Institutional change is easier at the level of policy than at the level of habitus. Habitus is embodied history. It changes slowly and often unconsciously. Diversity initiatives can alter representation, but unless they shift what counts as legitimate authority, confidence, or professionalism, they leave the underlying structure intact. Transformation requires altering evaluative criteria, not simply who occupies positions, but what dispositions are rewarded.

Social Capital and Organizational Culture
Your research demonstrates that organizational culture is produced not only through formal structures but also through everyday practices. How should we rethink the relationship between networking and professional belonging today?
Networking is often framed as an individual strategy. Sociologically, it is a mechanism of boundary maintenance. Belonging emerges through shared codes, ways of speaking, interacting, and signaling competence. Networking events reproduce culture not only by exchanging contacts but by reinforcing dispositions. Professional belonging today is less about formal membership and more about symbolic alignment. Who “fits” remains a deeply cultural judgment.
With the rise of hybrid and remote work models, is the reproduction of organizational culture becoming more difficult, or are we witnessing the emergence of a new form of professional habitus?
Both. Hybrid work disrupts informal reproduction of culture, spontaneous encounters, embodied observation of leadership styles, and subtle cues of legitimacy. However, it also generates a new digital habitus. Visibility now operates through responsiveness, digital fluency, curated presence, and written communication style. Capital is accumulating differently. We are witnessing the reconfiguration of symbolic capital, not its disappearance.

Media, Capitalism, and Gender
Women and the Media in Capitalism and Socialism compares representations of women across different economic systems. Do you still observe traces of these models within today’s global media environment?
Yes, but in a hybridized form. Capitalist media continue to commodify femininity, linking empowerment to consumption and visibility. Yet traces of collectivist narratives persist in discourses of solidarity and structural critique. Global media now operate within platform capitalism, where algorithms amplify certain gendered performances. The ideological distinction between capitalism and socialism is less rigid, but gender remains mediated through economic logic.

CSR, Environment, and Communication Ethics
In Corporate Social Responsibility and Environmental Affairs in the British Press, you draw attention to the ideological dimensions of environmental discourse. To what extent is corporate sustainability communication ethical, and to what extent is it strategic?
Sustainability communication is rarely purely ethical or purely strategic. It exists within institutional pressures such as reputational management, regulatory compliance, and stakeholder expectations. The ethical question becomes one of alignment. When sustainability discourse reproduces growth imperatives without structural change, it remains strategic. When communication acknowledges limits, trade-offs, and systemic transformation, it approaches ethical practice. The ideological dimension lies in how environmental responsibility is framed, as moral obligation or competitive advantage.
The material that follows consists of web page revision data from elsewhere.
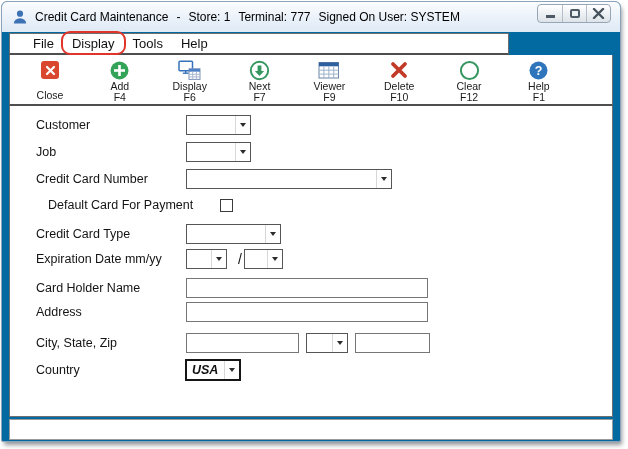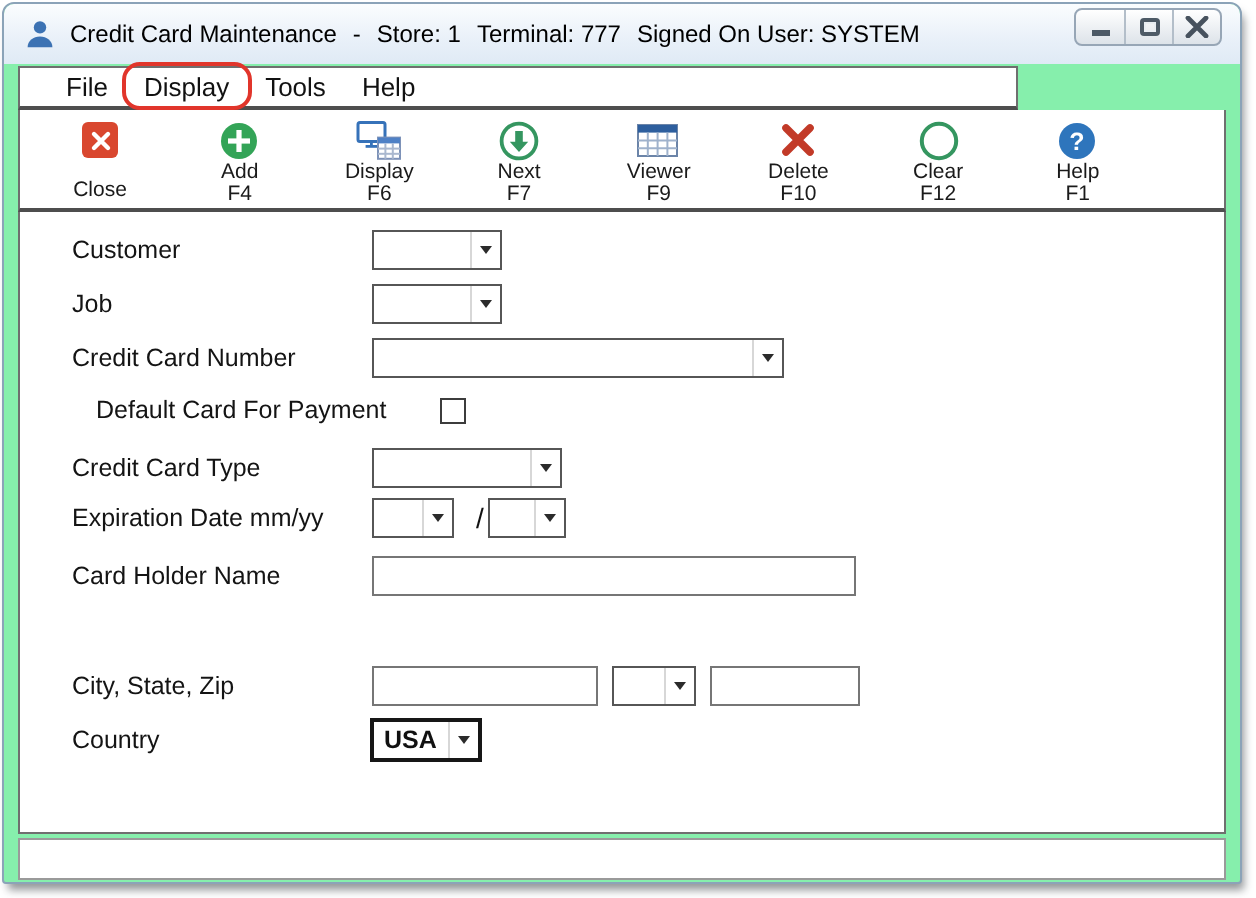"Credit Card Maintenance - Store:" .window { background: #86efac -> #0369a1 }
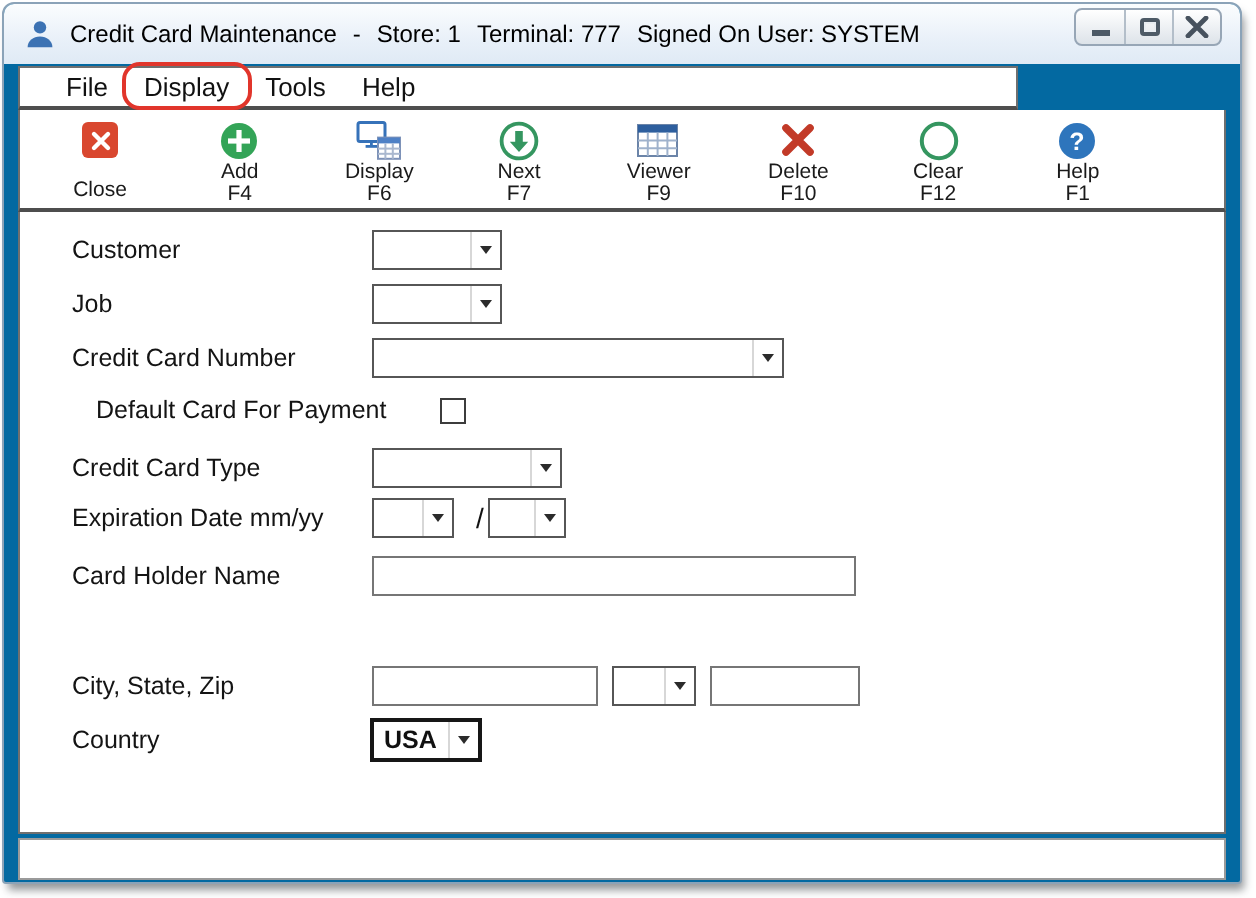"Address" div.frow { html: none -> <div> <span>Address</span> <input> </div> }
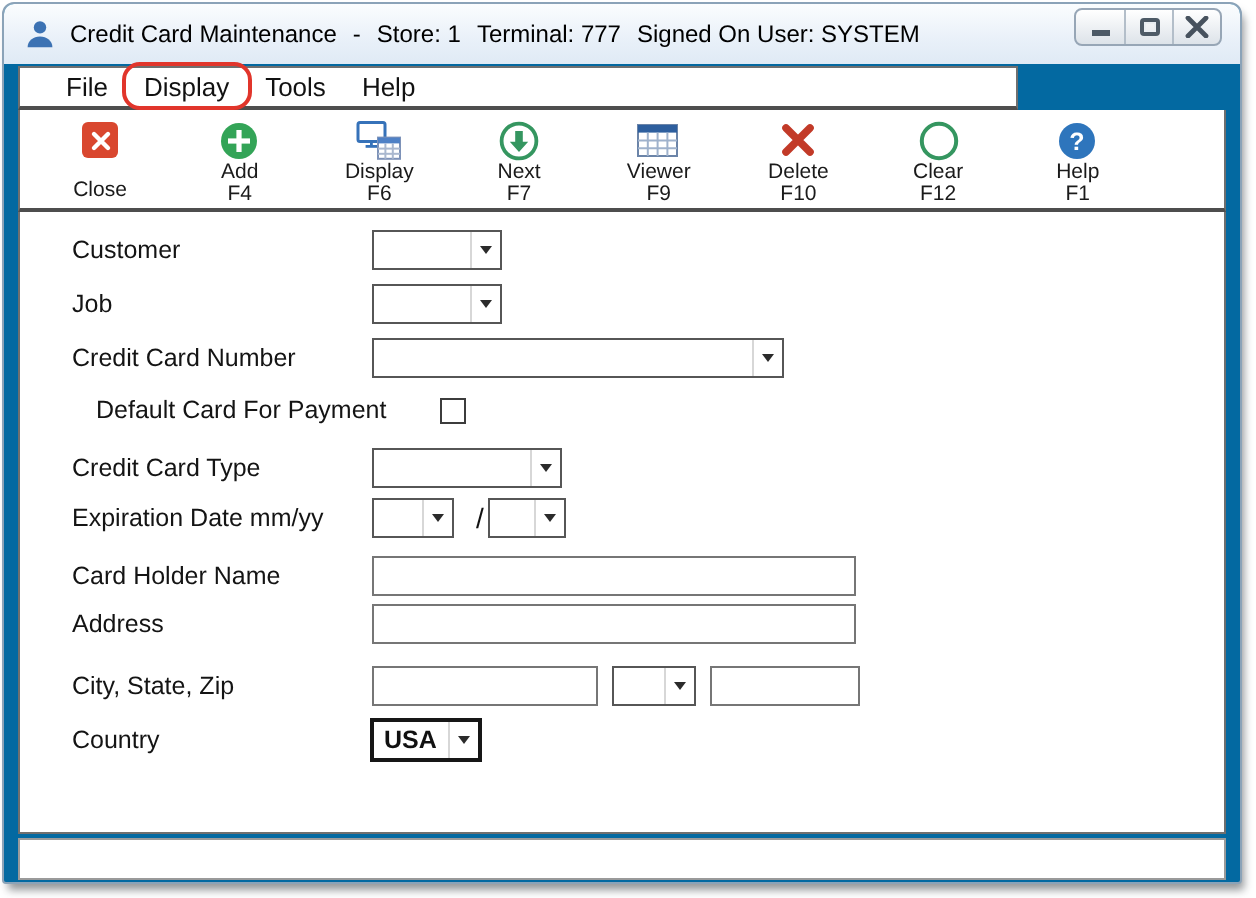"USA" .dd-strong .dd-value { font-style: none -> italic }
The Future: Intersectional Crises and the Transformation of Communication
Your forthcoming work focuses on intersectional crises such as gender, climate, and migration. What major fault lines do you believe will shape communication research over the next decade?
Three major fault lines are emerging: Legitimacy under algorithmic governance (how authority is constructed in digital infrastructures). Intersectional precarity (how gender, race, migration status, and class intersect within communication labor).
Trust erosion and epistemic instability (the fragmentation of shared realities). Communication research should move beyond tactical analysis toward structural sociology of knowledge, capital flows, and institutional legitimacy.